Joking aside, No way there is any chance that you would stick this in a human
(huge potential for harm, no real clinical use case).

LSD is an insanely potent 5HT agonist, it seems highly unlikely any drug that
is not "serious" would cause any significant reduction in LSD effects. Benzo's
like Xanax can make the trip go in a direction that is less negative... but
you are still tripping balls.

------
prvc
Are there typically lingering physiological effects on the brain after taking
LSD? Would this counteract those, or merely the psychological aspects?

------
chillingeffect
On a related note, lavender oil and theanine have recently been
(preliminarily) shown to increase the likelihood of a good trip:
[https://www.reddit.com/r/shrooms/comments/gwh87x/scientific_...](https://www.reddit.com/r/shrooms/comments/gwh87x/scientific_revelations_about_what_causes_good_and/)

which references this article:
[https://www.nature.com/articles/s41386-020-0718-8](https://www.nature.com/articles/s41386-020-0718-8)

------
jokowueu
They aren't being clear on what they are doing exactly but Why not just use
Ketanserin.
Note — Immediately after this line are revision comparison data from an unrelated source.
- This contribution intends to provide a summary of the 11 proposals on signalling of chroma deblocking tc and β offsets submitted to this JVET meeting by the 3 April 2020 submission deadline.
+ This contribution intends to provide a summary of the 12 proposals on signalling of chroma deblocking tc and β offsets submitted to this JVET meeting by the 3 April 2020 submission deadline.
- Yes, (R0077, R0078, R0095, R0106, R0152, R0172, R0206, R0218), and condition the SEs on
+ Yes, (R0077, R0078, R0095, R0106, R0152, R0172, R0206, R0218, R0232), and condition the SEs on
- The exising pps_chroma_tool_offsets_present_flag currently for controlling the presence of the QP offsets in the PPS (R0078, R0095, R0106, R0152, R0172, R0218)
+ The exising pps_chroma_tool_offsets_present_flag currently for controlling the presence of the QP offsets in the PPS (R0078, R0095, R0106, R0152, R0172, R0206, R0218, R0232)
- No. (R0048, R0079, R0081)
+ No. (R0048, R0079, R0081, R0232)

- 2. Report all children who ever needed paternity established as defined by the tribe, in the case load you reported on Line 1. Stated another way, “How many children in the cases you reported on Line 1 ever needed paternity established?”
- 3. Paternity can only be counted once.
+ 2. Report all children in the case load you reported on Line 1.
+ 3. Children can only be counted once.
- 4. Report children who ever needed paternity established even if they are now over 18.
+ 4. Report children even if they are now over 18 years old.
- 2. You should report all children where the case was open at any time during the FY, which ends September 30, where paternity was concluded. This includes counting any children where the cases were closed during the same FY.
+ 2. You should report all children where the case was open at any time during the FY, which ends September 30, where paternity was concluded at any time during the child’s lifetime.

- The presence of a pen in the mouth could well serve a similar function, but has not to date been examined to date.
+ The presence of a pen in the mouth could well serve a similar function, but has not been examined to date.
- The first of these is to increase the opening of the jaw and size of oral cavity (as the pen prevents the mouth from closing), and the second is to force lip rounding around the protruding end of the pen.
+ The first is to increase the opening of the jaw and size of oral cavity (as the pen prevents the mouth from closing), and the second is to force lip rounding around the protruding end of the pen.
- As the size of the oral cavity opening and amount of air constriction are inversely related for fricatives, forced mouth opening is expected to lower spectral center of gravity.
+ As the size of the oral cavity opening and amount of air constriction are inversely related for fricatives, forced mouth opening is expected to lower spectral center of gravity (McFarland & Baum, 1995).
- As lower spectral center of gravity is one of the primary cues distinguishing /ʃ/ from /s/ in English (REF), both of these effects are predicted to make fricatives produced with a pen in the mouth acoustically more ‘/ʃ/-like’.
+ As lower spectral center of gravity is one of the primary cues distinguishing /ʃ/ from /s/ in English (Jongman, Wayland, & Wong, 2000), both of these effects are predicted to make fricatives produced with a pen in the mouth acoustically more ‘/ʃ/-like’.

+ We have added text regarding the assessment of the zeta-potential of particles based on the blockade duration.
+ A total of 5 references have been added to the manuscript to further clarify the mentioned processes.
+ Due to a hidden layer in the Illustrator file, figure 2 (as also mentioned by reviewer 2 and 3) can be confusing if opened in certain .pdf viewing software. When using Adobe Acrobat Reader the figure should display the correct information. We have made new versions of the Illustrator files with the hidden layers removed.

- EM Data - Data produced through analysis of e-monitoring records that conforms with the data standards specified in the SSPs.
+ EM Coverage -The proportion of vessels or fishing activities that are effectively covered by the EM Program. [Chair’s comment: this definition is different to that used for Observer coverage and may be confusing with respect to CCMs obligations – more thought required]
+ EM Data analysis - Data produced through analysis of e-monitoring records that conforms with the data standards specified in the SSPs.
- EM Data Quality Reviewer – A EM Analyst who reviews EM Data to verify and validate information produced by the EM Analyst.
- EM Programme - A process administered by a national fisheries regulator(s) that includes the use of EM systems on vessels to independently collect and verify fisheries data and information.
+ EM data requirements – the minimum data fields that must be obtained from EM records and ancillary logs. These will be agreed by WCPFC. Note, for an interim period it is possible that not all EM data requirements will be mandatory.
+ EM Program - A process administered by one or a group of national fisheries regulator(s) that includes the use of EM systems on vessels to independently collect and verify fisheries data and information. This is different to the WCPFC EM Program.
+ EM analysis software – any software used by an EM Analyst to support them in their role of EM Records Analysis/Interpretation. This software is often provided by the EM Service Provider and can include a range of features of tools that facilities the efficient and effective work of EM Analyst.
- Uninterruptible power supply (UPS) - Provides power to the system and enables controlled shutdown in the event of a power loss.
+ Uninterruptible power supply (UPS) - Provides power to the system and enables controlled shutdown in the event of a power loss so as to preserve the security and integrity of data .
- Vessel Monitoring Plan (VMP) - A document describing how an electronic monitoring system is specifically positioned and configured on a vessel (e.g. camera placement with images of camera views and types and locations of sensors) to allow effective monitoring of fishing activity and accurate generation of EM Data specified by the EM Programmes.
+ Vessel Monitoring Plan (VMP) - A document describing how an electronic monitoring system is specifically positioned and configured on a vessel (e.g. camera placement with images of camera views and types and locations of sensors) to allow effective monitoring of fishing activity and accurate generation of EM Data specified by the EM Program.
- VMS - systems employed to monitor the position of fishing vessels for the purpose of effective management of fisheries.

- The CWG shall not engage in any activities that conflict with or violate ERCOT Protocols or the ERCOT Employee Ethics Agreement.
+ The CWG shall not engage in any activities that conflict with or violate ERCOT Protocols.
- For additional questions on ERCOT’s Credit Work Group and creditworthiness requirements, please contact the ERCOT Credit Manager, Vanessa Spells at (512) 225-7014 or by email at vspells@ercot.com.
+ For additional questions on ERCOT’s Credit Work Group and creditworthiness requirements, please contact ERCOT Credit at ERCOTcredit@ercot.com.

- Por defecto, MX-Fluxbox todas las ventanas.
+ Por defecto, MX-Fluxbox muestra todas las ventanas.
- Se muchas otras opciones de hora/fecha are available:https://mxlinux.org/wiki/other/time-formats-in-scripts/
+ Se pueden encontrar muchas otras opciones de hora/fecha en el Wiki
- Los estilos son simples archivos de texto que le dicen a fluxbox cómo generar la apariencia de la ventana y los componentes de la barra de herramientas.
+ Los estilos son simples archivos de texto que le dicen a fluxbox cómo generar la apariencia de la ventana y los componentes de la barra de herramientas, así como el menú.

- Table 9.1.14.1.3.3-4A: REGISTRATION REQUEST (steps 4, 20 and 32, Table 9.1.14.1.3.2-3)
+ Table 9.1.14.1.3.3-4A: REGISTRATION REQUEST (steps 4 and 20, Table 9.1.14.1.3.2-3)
It's what they have been using on mice for a while now .

------
dkmar
note: i’m not a doctor or anything related.

Wikipedia says “5-HT2A antagonists block the psychedelic activity of LSD”[0],
so wouldn’t 5-ht2a antagonists like mirtazapine work well enough here?

No idea as to how quickly the trip would be tempered, though

[0]:
[https://en.m.wikipedia.org/wiki/Lysergic_acid_diethylamide](https://en.m.wikipedia.org/wiki/Lysergic_acid_diethylamide)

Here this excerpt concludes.